What to produce. The lines to copy from the data below are those that hold the string "script".

Edit tracking data.
*** Begin section ***

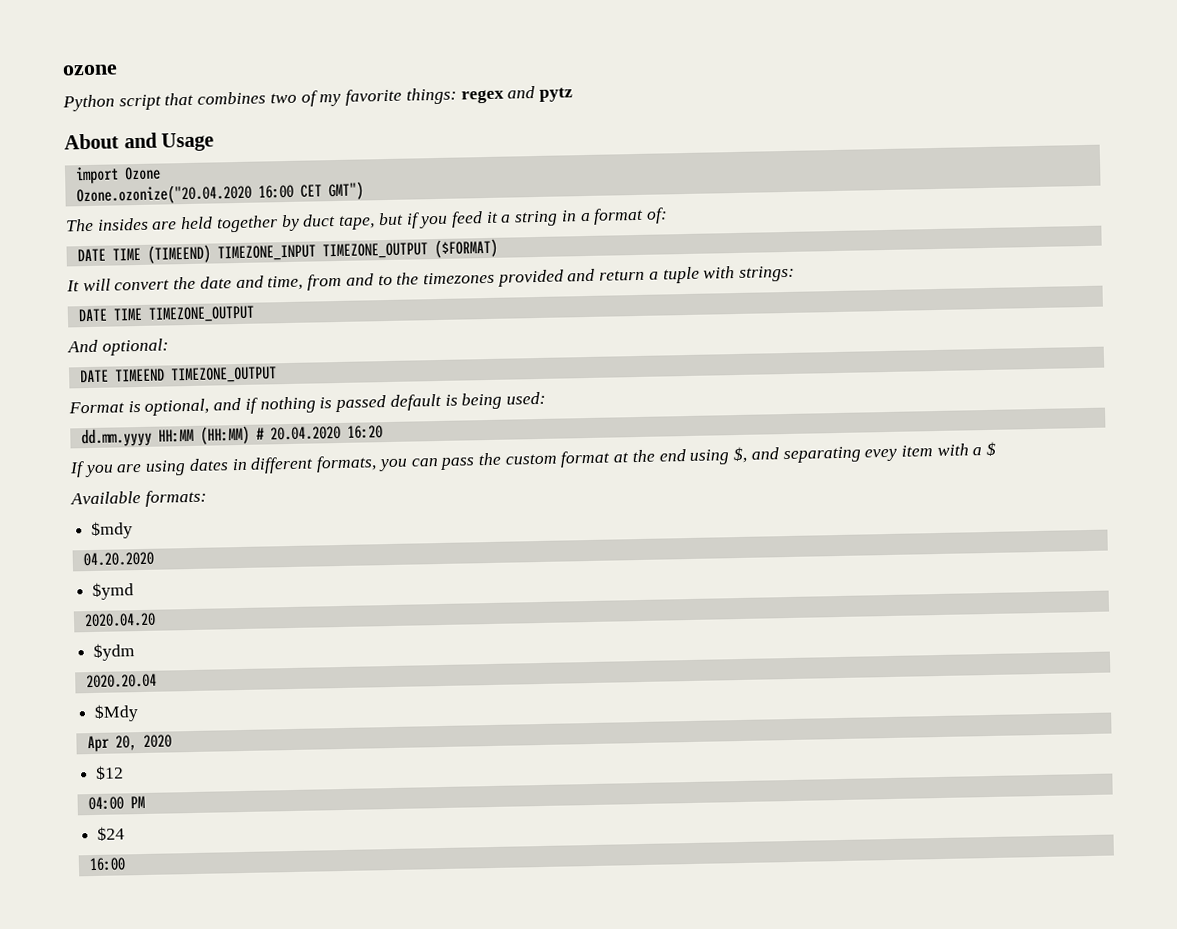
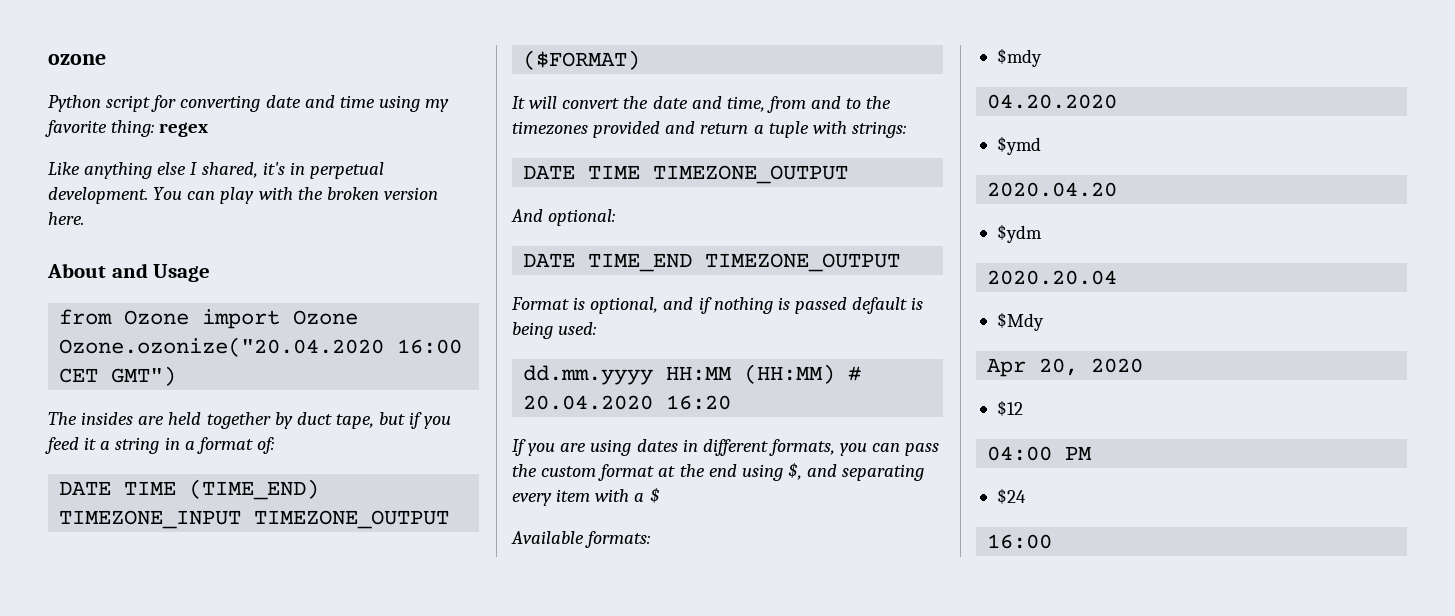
- Python script that combines two of my favorite things: regex and pytz
+ Python script for converting date and time using my favorite thing: regex
+ Like anything else I shared, it's in perpetual development. You can play with the broken version here.
- import Ozone
+ from Ozone import Ozone
- DATE TIME (TIMEEND) TIMEZONE_INPUT TIMEZONE_OUTPUT ($FORMAT)
+ DATE TIME (TIME_END) TIMEZONE_INPUT TIMEZONE_OUTPUT ($FORMAT)
- DATE TIMEEND TIMEZONE_OUTPUT
+ DATE TIME_END TIMEZONE_OUTPUT
- If you are using dates in different formats, you can pass the custom format at the end using $, and separating evey item with a $
+ If you are using dates in different formats, you can pass the custom format at the end using $, and separating every item with a $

*** End section ***

Exercise solution.
- Python script that combines two of my favorite things: regex and pytz
+ Python script for converting date and time using my favorite thing: regex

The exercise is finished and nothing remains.